LONDON, Jan 23 (Reuters) – The World Health Organization has called for “immediate and concerted action” to protect children from contaminated medicines after child deaths linked to cough syrups last year.
In 2022, more than 300 children, mostly under the age of 5, died in Gambia, Indonesia and Uzbekistan from acute kidney injury, deaths linked to contaminated drugs, the WHO said in a statement on Monday.
The drugs, over-the-counter cough syrups, contained high levels of diethylene glycol and ethylene glycol.
“These contaminants are toxic chemicals used as industrial solvents and antifreeze agents, can be fatal even in small amounts, and should never be found in medicines,” the WHO said.
As well as the countries above, WHO told Reuters on Monday that the Philippines, East Timor, Senegal and Cambodia could be potentially affected because they may have the drugs on sale. It called on 194 member states to act to prevent more deaths.
“As these are not isolated incidents, WHO calls on the various key stakeholders involved in the medical supply chain to take immediate and coordinated action,” WHO said.
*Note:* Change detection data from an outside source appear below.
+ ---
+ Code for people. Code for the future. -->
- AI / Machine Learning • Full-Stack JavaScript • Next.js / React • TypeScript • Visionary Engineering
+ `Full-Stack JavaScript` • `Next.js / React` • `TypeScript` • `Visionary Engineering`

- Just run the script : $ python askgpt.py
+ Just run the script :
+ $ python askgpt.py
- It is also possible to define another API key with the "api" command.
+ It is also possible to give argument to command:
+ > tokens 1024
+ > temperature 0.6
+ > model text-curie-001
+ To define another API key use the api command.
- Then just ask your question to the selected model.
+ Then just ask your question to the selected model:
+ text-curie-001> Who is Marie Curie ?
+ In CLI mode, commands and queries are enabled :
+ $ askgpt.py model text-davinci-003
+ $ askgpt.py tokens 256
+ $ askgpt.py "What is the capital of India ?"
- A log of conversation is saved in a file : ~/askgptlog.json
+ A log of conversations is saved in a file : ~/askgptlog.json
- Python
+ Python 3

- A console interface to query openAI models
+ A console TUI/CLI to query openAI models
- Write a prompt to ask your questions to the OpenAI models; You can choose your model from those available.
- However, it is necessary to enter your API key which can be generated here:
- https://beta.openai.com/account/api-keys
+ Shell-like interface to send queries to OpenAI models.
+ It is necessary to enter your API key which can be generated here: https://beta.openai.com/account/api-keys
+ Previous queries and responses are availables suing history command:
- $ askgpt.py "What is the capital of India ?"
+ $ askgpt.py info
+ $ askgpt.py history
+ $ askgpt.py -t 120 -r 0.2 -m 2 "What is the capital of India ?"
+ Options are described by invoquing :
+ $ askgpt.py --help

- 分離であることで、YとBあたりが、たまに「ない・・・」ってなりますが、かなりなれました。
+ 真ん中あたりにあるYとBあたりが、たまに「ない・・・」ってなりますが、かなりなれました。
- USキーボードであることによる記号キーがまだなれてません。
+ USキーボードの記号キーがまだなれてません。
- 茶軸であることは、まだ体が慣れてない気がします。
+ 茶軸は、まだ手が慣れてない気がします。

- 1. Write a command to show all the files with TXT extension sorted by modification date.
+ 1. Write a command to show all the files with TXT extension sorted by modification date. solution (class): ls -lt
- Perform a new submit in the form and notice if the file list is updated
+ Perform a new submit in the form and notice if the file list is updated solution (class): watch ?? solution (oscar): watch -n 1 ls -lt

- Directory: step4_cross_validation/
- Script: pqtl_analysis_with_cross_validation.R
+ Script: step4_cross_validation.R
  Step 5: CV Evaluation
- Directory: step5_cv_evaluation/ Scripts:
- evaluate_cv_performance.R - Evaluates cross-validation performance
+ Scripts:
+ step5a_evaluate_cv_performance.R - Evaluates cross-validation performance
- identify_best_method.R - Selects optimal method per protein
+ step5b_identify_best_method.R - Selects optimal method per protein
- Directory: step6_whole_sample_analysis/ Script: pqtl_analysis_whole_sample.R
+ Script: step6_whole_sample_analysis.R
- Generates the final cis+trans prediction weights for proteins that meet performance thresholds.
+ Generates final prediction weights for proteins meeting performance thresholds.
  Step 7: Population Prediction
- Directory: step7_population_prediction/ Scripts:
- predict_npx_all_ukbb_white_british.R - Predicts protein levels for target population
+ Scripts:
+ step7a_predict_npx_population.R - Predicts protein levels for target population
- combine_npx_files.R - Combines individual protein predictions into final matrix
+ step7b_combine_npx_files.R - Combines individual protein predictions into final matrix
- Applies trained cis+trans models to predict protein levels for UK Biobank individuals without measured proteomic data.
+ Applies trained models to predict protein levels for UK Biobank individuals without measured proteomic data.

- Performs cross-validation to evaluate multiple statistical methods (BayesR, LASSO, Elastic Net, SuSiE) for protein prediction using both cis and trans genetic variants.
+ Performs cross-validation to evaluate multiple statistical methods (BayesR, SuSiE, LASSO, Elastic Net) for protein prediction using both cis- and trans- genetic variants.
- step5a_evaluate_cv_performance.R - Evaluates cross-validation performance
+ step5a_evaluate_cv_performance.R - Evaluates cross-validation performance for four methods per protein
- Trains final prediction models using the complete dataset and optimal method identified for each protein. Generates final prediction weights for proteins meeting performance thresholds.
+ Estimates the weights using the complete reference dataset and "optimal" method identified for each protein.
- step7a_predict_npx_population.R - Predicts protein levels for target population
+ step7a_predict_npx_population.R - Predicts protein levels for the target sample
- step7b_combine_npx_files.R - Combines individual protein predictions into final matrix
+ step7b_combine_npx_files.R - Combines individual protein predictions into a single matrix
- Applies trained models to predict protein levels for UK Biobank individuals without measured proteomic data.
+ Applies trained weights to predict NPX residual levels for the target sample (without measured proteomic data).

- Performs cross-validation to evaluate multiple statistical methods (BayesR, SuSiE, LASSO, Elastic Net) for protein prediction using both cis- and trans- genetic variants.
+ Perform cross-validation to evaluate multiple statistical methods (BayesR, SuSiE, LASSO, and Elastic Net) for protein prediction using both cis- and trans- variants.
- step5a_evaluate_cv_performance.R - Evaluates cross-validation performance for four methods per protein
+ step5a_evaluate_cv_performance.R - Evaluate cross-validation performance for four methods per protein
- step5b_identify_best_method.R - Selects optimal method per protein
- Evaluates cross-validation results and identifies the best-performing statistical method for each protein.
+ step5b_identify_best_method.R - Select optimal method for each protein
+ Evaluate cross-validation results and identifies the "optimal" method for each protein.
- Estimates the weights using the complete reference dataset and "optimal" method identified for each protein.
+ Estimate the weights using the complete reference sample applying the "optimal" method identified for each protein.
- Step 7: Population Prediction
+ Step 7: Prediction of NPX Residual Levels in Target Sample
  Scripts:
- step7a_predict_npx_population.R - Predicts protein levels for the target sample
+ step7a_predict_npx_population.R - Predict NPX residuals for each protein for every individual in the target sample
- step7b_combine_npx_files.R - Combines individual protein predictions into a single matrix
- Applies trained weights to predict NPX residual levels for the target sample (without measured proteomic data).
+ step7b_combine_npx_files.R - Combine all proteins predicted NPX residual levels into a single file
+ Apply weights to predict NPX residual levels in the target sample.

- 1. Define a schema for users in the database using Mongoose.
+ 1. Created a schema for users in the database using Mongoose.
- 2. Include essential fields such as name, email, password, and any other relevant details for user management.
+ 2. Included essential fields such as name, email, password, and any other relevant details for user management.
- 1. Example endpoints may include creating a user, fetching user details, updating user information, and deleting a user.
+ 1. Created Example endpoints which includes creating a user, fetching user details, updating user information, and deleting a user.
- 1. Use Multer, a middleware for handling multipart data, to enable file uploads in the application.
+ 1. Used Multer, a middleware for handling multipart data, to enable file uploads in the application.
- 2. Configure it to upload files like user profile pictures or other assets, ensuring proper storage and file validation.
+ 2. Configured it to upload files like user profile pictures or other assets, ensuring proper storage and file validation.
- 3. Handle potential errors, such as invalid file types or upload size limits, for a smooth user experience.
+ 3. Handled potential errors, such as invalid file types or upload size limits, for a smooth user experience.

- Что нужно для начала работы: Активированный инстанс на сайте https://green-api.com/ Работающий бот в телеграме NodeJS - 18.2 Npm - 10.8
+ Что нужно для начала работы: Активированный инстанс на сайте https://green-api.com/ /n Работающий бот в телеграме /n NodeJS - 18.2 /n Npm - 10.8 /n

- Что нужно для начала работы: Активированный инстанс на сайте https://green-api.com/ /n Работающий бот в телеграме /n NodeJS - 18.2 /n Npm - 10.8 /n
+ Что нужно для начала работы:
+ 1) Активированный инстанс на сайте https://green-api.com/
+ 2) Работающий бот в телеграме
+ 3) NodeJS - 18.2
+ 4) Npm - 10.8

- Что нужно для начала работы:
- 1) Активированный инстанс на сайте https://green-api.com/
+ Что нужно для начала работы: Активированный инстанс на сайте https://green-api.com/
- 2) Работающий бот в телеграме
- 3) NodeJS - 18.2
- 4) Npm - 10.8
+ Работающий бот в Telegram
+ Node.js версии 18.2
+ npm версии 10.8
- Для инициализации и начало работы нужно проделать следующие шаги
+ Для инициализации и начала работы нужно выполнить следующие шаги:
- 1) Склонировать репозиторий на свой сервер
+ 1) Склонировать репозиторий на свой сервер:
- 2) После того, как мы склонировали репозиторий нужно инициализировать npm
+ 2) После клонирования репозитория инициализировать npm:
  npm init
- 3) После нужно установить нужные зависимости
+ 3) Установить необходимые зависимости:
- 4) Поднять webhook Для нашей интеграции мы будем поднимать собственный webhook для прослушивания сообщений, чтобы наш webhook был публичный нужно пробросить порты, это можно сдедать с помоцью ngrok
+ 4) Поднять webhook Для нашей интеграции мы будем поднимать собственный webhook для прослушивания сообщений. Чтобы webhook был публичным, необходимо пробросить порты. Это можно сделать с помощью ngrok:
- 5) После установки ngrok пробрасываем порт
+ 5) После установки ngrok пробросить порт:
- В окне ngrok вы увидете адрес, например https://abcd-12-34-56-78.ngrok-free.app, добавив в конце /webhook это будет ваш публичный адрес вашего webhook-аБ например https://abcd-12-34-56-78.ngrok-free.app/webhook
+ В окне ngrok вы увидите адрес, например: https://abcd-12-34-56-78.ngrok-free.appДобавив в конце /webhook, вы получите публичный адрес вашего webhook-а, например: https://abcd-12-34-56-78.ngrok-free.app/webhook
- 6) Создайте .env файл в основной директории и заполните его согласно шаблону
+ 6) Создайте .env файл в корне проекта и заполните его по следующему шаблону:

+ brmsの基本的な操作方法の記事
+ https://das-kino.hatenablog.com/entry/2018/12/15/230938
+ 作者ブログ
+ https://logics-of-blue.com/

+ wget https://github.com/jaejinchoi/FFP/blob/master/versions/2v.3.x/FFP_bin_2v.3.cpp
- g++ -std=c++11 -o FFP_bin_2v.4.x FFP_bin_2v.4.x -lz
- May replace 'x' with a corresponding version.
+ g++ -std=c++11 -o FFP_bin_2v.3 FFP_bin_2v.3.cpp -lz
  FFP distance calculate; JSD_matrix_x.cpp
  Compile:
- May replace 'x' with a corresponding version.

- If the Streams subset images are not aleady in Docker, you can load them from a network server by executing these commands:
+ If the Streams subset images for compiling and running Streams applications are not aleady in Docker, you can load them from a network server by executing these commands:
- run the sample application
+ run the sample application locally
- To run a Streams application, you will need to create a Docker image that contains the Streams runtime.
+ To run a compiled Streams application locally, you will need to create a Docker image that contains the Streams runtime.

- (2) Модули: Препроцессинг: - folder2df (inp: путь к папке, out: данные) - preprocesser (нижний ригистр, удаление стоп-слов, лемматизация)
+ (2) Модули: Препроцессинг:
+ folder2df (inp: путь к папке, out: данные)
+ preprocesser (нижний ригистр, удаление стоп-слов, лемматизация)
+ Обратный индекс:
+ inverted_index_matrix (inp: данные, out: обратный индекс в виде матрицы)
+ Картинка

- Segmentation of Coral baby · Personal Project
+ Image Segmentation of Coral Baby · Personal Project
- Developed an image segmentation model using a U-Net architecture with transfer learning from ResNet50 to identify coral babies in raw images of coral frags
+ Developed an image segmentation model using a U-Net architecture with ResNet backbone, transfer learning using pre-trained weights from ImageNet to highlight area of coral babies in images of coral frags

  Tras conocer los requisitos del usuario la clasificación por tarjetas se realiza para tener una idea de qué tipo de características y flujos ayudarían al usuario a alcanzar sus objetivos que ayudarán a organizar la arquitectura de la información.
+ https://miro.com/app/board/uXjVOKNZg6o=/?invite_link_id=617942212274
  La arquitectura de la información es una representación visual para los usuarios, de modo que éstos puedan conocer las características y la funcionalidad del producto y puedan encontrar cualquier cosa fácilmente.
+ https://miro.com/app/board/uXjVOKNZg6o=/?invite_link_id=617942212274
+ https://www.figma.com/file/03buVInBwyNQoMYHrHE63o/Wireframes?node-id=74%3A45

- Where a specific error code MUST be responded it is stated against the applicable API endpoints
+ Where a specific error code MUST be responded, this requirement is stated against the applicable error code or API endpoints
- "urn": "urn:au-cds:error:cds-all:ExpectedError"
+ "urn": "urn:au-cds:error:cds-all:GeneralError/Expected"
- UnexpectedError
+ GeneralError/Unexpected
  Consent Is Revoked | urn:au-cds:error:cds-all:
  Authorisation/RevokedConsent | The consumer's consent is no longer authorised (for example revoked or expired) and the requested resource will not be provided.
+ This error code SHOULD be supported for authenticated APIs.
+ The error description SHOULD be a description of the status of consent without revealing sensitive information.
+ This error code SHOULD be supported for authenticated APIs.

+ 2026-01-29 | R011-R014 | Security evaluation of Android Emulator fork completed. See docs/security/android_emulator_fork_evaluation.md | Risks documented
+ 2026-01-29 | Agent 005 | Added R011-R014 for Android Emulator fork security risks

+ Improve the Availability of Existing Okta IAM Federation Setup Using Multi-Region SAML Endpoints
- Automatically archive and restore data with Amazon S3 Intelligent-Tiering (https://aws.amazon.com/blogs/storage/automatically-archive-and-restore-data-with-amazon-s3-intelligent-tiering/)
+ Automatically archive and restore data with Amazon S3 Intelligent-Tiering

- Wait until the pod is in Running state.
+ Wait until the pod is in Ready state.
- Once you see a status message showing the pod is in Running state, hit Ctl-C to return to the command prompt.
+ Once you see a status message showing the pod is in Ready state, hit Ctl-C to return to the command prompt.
The WHO issued specific product alerts in October and earlier this month for cough syrups made by India’s Maiden Pharmaceuticals and Marion Biotech, respectively, which have been linked to deaths in Gambia and Uzbekistan, asking for the drugs to be pulled from shelves.
It also issued a warning last year for cough syrups produced and sold domestically by four Indonesian manufacturers, PT Yarindo Farmatama, PT Universal Pharmaceutical, PT Konimex and PT AFI Pharma.
The companies involved either denied their products were contaminated or declined to comment while investigations are ongoing.
WHO has reiterated its call for the withdrawal of the above-mentioned products and more broadly called on countries to ensure that medicines on sale are approved by competent authorities. It also asked governments and regulators to commit resources to inspect manufacturers, increase market surveillance and take action where necessary.
He called on manufacturers to buy raw ingredients only from qualified suppliers, test their products more thoroughly and keep process records. WHO added that suppliers and distributors should check for signs of counterfeiting and distribute or sell only authorized drugs.